I looked at the source code of nix-build (nix/nix-build.cc at master · NixOS/nix · GitHub), and there seems no way to make it work now. Do you think adding a feature like that would be useful? How would it look?

…one idea I had is to introduce a new builtin - interpretedFile , that is only available when running nix-shell as interpreter. Since the value of <nixpkgs> is normally a path I want to import, I was wondering if I could make this work by putting a Nix expression in the -I :

#! nix-shell -I "nixpkgs=\"with builtins; (dirOf interpretedFile) + ../nixpkgs/\"" -i python -p "python.withPackages (pkgs: [ pkgs.foo ])"

If dirOf interpretedFile was aliased to something smaller, say <.>, we would be able to write:

#! nix-shell -I "nixpkgs=<.>/../nixpkgs" -i python -p "python.withPackages (pkgs: [ pkgs.foo ])"
1 Like
2

Here are the various ways that I tried, none of them fully satisfactory:

Set the NIX_PATH everywhere

Somehow ensure that NIX_PATH=nixpkgs=path/to/nixpkgs is set in the environment. This has to be replicated for all environment so it can be a bit cumbersome. Using direnv helps a bit.

Exploit the nix-shell interpreter

The nix-shell interpreter load the shell.nix from the script dir shell.nix if no -p argument is passed. This holds true regardless of $PWD. So instead of having:

#!/usr/bin/env nix-shell
#! nix-shell -I "nixpkgs=." -i python -p "python.withPackages (pkgs: [ pkgs.foo ])"

,
write:

#!/usr/bin/env nix-shell
#! nix-shell -i python

and

with import ../nixpkgs {};
mkShell {
  buildInputs = [
    (python.withPackages (pkgs: [ pkgs.foo ]))
  ];
}

The nice thing is that the script now can be invoked from anywhere.

The downside is that if there are many scripts in the same folder, the shell.nix is going to contain all the dependencies and lose it’s precision.

Create a derivation

Instead of using the nix-shell interpreter, generate the script with the pinned dependencies. A quick way to do that is to use pkgs.substituteAll.

The script:

#! @python@/bin/python
import foo

the nix

{ substituteAll, python }:
substituteAll {
  src = ./thescript.py;
  python = python.withPackages (pkgs: [ pkgs.foo ]);
}

The nice thing here is that it’s super precise.

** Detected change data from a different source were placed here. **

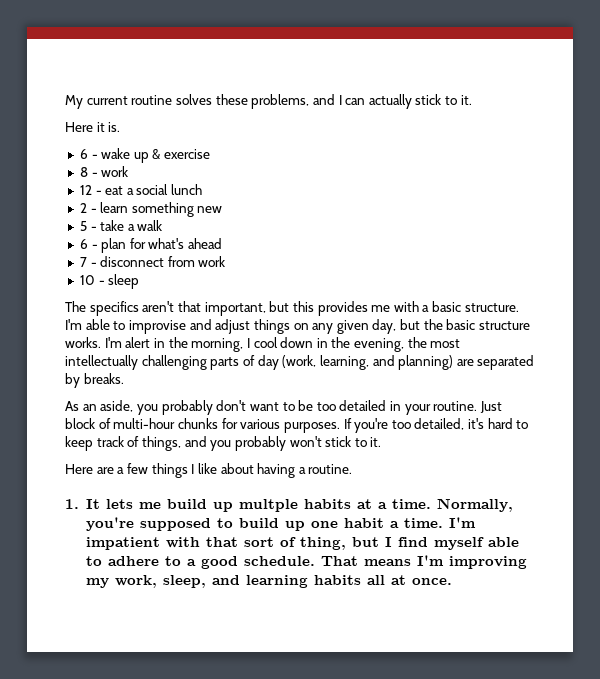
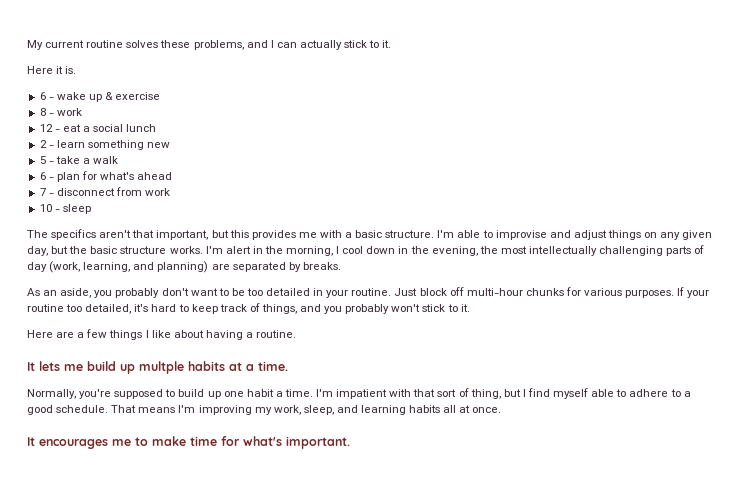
- Just block of multi-hour chunks for various purposes.
+ Just block off multi-hour chunks for various purposes.
- If you're too detailed, it's hard to keep track of things, and you probably won't stick to it.
+ If your routine too detailed, it's hard to keep track of things, and you probably won't stick to it.
- 1. It lets me build up multple habits at a time. Normally, you're supposed to build up one habit a time.
+ It lets me build up multple habits at a time.
+ Normally, you're supposed to build up one habit a time.
+ It encourages me to make time for what's important.

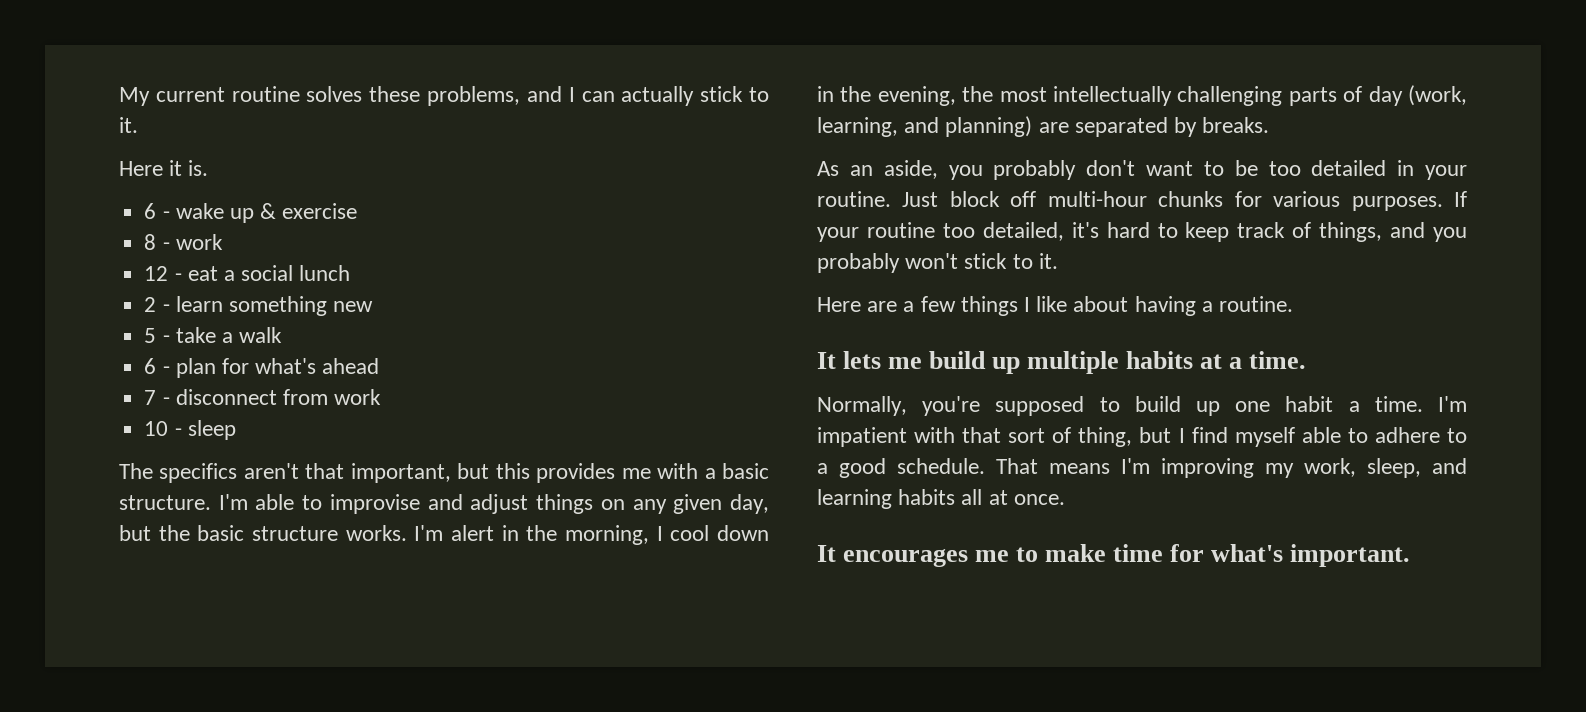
- It lets me build up multple habits at a time.
+ It lets me build up multiple habits at a time.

The downside is that @python@ replacements can collide with the real script content. Running the script means first building it, eg: $(nix-build -A myscript)/bin/myscript

3

Expanding on the last section.

Imagine that there is a default.nix in the top-level with all the script derivations defined as attribute sets:

with import ./nixpkgs {}; {
  myscript = callPackage ./scripts/myscript {}
}

Then it’s possible to use nix run to load that environment with all the scripts with precisely-pinned dependencies.

It’s also possible to do something like this: nix-env -f . -ir -p $PWD/.nix-profile and then the script would be available in $PWD/.nix-profile/bin/myscript.

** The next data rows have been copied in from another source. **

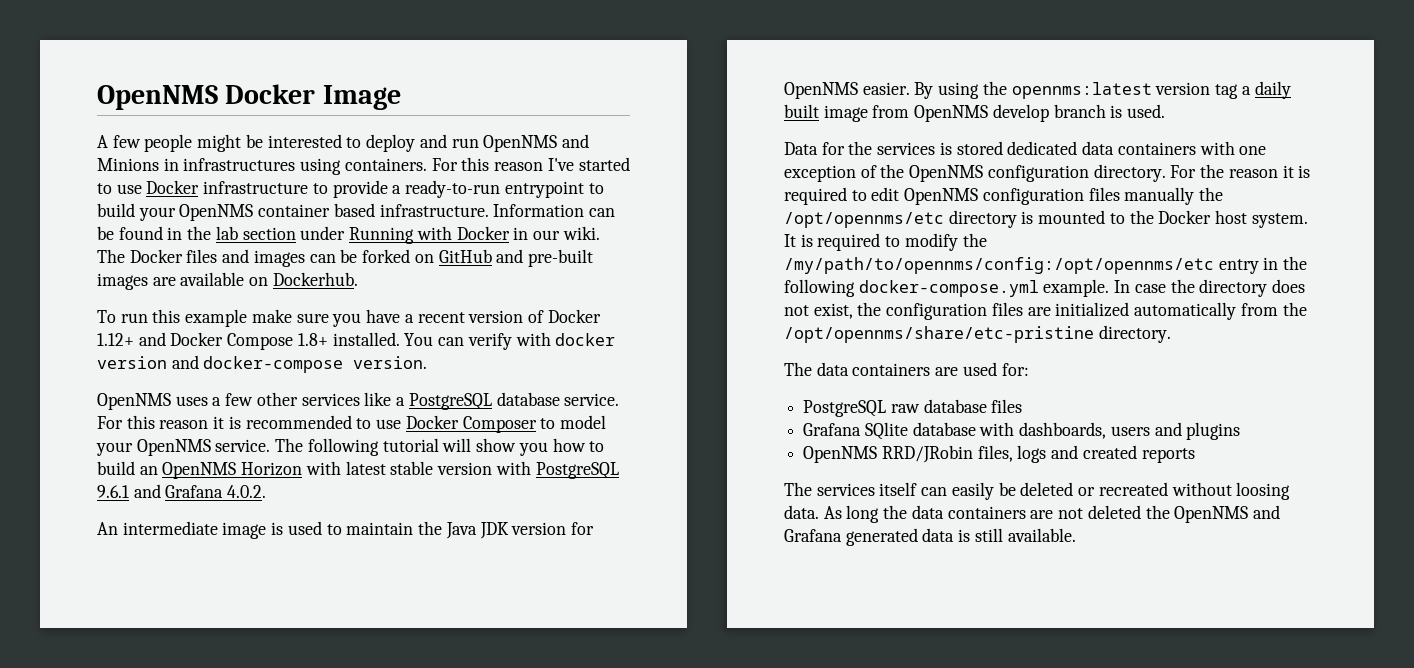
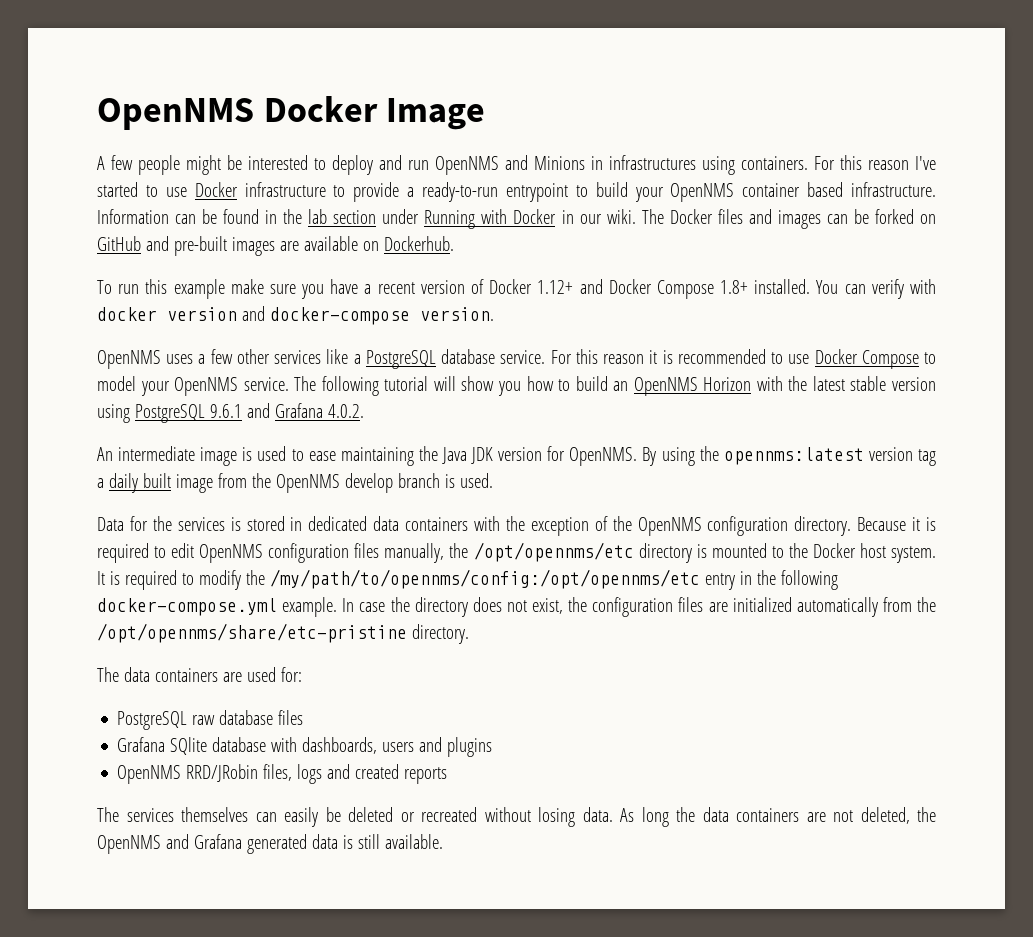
- For this reason it is recommended to use Docker Composer to model your OpenNMS service.
+ For this reason it is recommended to use Docker Compose to model your OpenNMS service.
- The following tutorial will show you how to build an OpenNMS Horizon with latest stable version with PostgreSQL 9.6.1 and Grafana 4.0.2.
+ The following tutorial will show you how to build an OpenNMS Horizon with the latest stable version using PostgreSQL 9.6.1 and Grafana 4.0.2.
- An intermediate image is used to maintain the Java JDK version for OpenNMS easier.
+ An intermediate image is used to ease maintaining the Java JDK version for OpenNMS.
- By using the opennms:latest version tag a daily built image from OpenNMS develop branch is used.
+ By using the opennms:latest version tag a daily built image from the OpenNMS develop branch is used.
- Data for the services is stored dedicated data containers with one exception of the OpenNMS configuration directory.
+ Data for the services is stored in dedicated data containers with the exception of the OpenNMS configuration directory.
- For the reason it is required to edit OpenNMS configuration files manually the /opt/opennms/etc directory is mounted to the Docker host system.
+ Because it is required to edit OpenNMS configuration files manually, the /opt/opennms/etc directory is mounted to the Docker host system.
- The services itself can easily be deleted or recreated without loosing data.
+ The services themselves can easily be deleted or recreated without losing data.
- As long the data containers are not deleted the OpenNMS and Grafana generated data is still available.
+ As long the data containers are not deleted, the OpenNMS and Grafana generated data is still available.

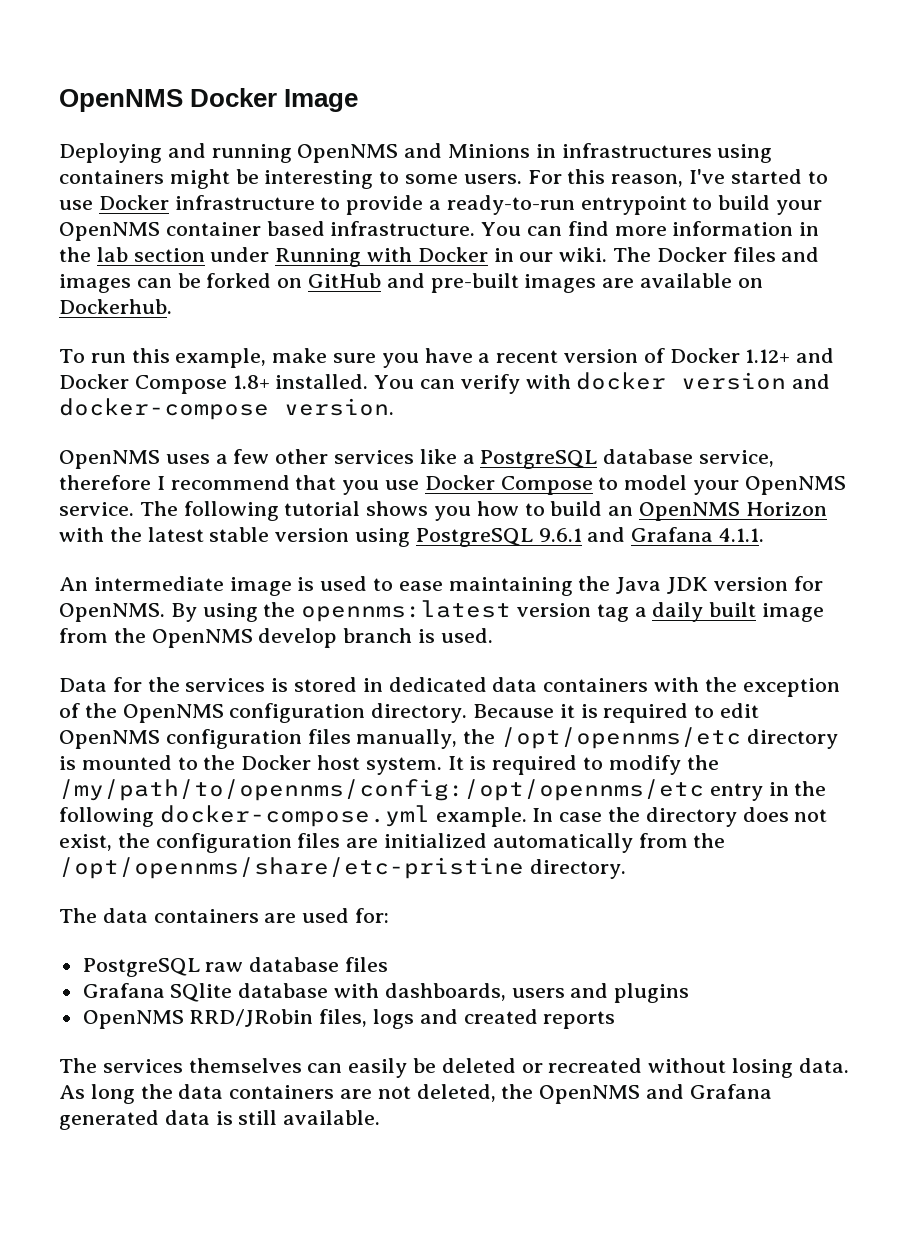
- A few people might be interested to deploy and run OpenNMS and Minions in infrastructures using containers. For this reason I've started to use Docker infrastructure to provide a ready-to-run entrypoint to build your OpenNMS container based infrastructure.
+ Deploying and running OpenNMS and Minions in infrastructures using containers might be interesting to some users. For this reason, I've started to use Docker infrastructure to provide a ready-to-run entrypoint to build your OpenNMS container based infrastructure.
- Information can be found in the lab section under Running with Docker in our wiki.
+ You can find more information in the lab section under Running with Docker in our wiki.
- To run this example make sure you have a recent version of Docker 1.12+ and Docker Compose 1.8+ installed.
+ To run this example, make sure you have a recent version of Docker 1.12+ and Docker Compose 1.8+ installed.
- OpenNMS uses a few other services like a PostgreSQL database service. For this reason it is recommended to use Docker Compose to model your OpenNMS service.
+ OpenNMS uses a few other services like a PostgreSQL database service, therefore I recommend that you use Docker Compose to model your OpenNMS service.
- The following tutorial will show you how to build an OpenNMS Horizon with the latest stable version using PostgreSQL 9.6.1 and Grafana 4.0.2.
+ The following tutorial shows you how to build an OpenNMS Horizon with the latest stable version using PostgreSQL 9.6.1 and Grafana 4.1.1.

It feels like a better direction but I haven’t fully tried it yet.

4

wrote a (hack) solution https://github.com/NixOS/nix/issues/2470

5

FWIW it does this for any filename argument passed as well, so it doesn’t have to be shell.nix, you can also do

#!/usr/bin/env nix-shell
#!nix-shell deps.nix -i bash

Unfortunately it doesn’t do this for -E flags (NixOS/nix#4232) so you still end up with imprecise dependencies in a single file, or by writing a separate deps file for every script.